Being gay in our emerging new world


Today's LGBT History Lesson - The Transgender Pride Flag

Posted on July 13, 2013 at 1:15 AM

By Dennis Stone

The reason for the existence of this site is our belief that millions of gay people in the 21st century are living transformative lives of freedom not possible until recently. And as a result large numbers of us now see our sexuality as just one of our many traits rather than the one trait that dominates our identity.

Unfortunately, there is no “new millennial” experience for most transgendered people. Ignorance, disdain and discrimination are still common among the general population. And even, shockingly, among a distressingly large number of gay people. Progress is being made, as transgender identity is increasingly being specifically added to anti-discrimination language and policies. But there is a long, long way to go before the people represented by the “T” in LGBT can feel the same liberation that many of us in the “G” group feel today, and sometimes take for granted.

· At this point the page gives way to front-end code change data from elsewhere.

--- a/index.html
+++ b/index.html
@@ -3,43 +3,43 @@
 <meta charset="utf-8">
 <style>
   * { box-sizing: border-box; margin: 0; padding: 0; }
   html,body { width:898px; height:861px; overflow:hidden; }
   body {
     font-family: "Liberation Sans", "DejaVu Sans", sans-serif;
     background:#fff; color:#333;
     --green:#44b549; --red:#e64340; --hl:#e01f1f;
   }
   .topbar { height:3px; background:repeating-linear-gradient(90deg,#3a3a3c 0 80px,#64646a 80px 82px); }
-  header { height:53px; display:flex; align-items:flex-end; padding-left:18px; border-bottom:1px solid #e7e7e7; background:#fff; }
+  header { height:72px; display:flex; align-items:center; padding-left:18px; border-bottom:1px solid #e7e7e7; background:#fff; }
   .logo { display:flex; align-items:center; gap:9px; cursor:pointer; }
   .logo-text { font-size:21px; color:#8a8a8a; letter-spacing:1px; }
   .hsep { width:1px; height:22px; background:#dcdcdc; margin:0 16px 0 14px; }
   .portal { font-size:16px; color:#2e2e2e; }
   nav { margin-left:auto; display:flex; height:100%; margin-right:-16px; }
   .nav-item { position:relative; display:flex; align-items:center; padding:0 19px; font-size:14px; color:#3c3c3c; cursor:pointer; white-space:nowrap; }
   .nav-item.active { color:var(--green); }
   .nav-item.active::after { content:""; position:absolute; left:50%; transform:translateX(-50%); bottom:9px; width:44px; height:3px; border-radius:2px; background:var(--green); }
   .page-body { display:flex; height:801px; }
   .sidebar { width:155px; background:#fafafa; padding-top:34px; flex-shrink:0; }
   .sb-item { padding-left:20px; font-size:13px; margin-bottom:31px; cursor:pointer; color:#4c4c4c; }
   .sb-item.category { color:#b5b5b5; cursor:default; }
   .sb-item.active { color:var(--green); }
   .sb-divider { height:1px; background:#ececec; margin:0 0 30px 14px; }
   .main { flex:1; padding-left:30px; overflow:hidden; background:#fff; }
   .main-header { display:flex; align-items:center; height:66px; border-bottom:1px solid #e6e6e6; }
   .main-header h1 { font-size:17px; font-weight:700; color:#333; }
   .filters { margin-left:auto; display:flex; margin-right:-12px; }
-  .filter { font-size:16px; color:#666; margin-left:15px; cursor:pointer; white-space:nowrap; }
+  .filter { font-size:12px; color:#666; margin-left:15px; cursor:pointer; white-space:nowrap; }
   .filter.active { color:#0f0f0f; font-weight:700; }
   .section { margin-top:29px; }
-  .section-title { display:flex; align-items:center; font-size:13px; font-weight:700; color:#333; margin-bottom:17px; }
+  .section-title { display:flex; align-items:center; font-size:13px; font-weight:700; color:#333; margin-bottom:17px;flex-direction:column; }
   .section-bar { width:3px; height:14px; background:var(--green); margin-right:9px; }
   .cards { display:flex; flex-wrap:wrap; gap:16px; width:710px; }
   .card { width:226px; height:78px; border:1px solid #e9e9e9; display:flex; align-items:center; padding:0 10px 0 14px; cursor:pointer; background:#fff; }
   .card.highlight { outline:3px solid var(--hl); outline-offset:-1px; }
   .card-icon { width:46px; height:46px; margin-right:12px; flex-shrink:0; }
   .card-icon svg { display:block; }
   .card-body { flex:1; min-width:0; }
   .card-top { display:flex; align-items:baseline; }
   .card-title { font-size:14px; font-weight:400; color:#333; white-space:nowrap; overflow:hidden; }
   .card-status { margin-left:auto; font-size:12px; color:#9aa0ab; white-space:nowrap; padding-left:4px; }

The Rainbow Flag is a large part of our history, representing diversity in its many colors. But did you know there is a Transgender Pride Flag? Here it is:

The flag was designed in the late 1990s by Monica Helms, a transgender woman. I’ll let her describe the meaning of the stripes. “The stripes at the top and bottom are light blue, the traditional color for baby boys. The stripes next to them are pink, the traditional color for baby girls. The stripe in the middle is white, for those who are intersex, transitioning or consider themselves having a neutral or undefined gender.”

The flag is designed with that pattern so that it is not possible to fly it upside down. It can’t be flown “wrong” since there is no wrong way to be gendered.

I’ve seen a couple of different dates as to when the flag was first flown. According to LGBT Weekly it was first flown in 1998 in Phoenix, AZ. It is most prominent on November 20 of each year, which is the Transgender Day Of Remembrance, when the victims of anti-transgender violence are remembered and celebrated.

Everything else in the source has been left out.